Records from a collection
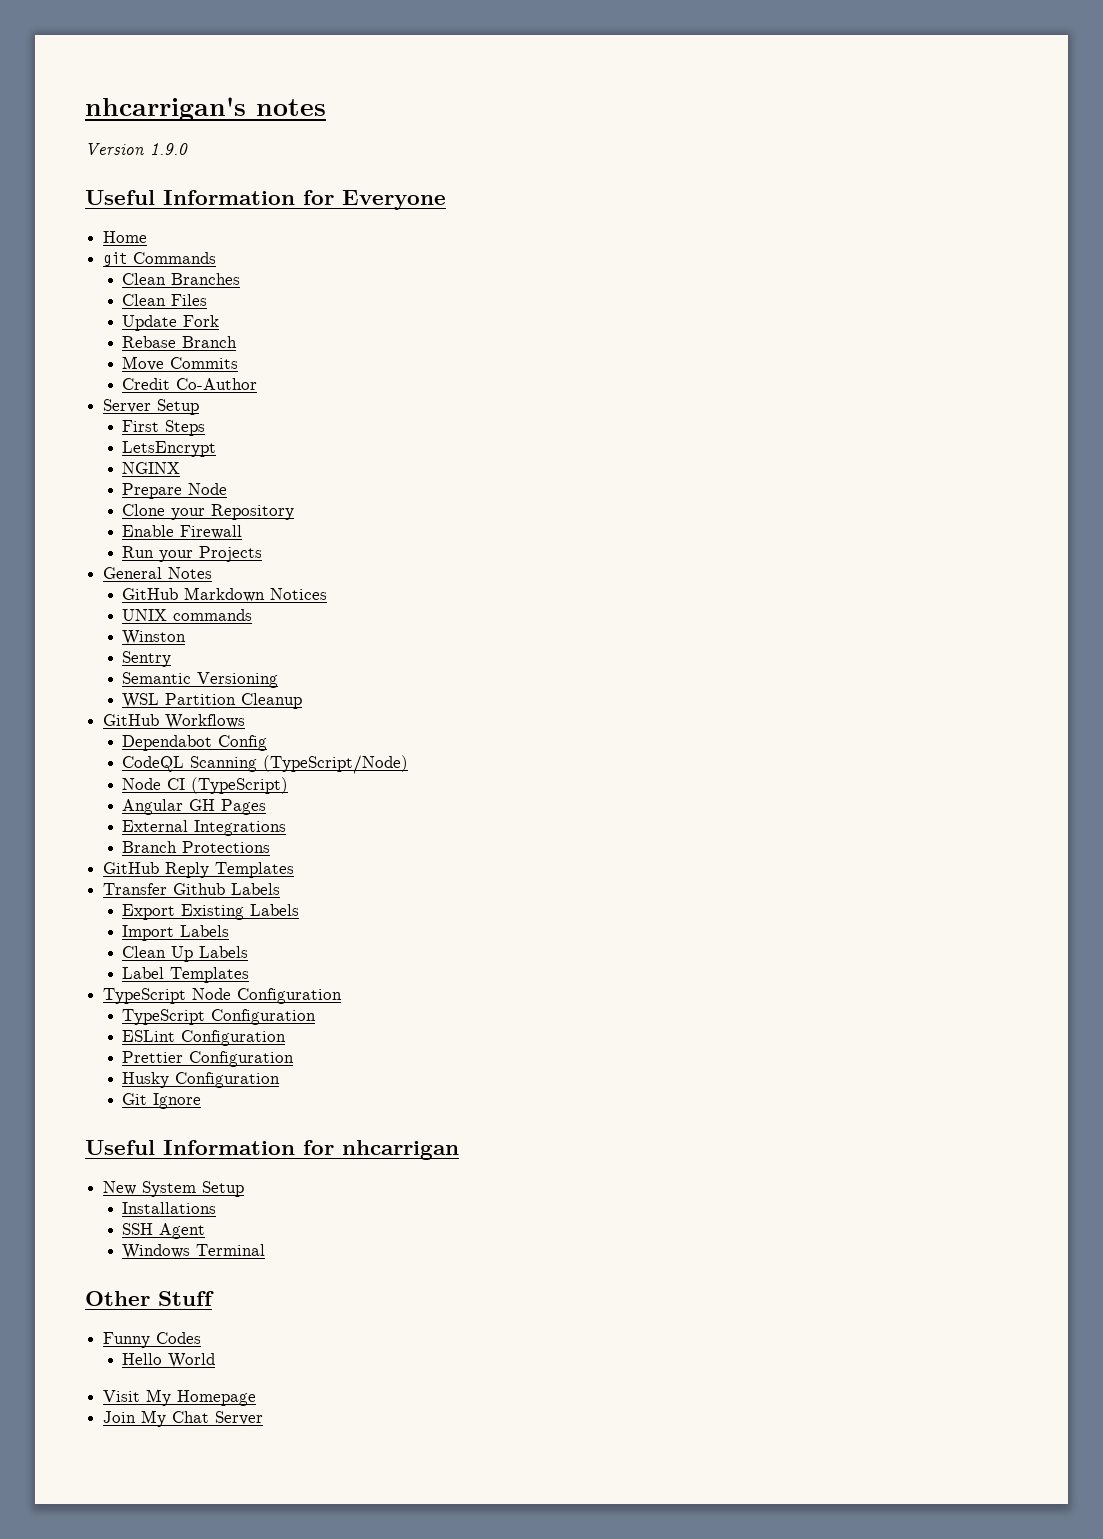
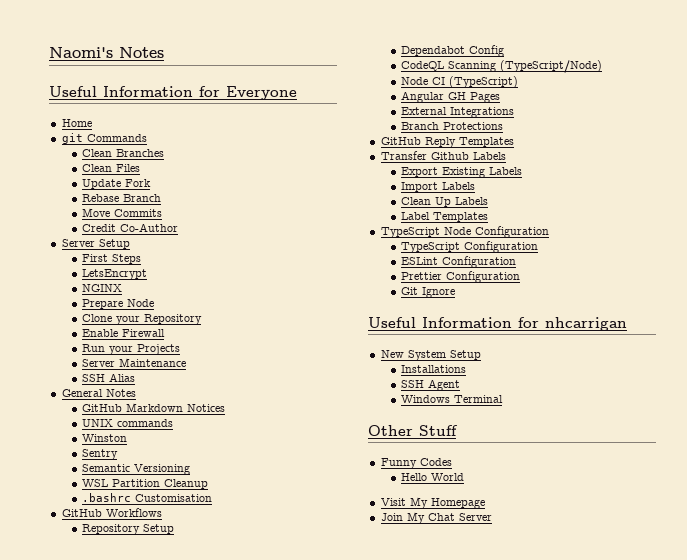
[85,97,326,121] [85,143,188,155] nhcarrigan's notes // Version 1.9.0 -> [49,47,164,58] Naomi's Notes
(263, 554) none -> [82,358,187,367] [82,373,136,382] // Server Maintenance // SSH Alias
(303, 701) none -> [82,493,213,502] // .bashrc Customisation
(246, 721) none -> [82,524,175,535] // Repository Setup
[122,1072,281,1088] // Husky Configuration -> (521, 277) none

• _What is being asked_
Scan the entries for lines with the word "none". The number of such lines is the whole answer.

• _Response box_
4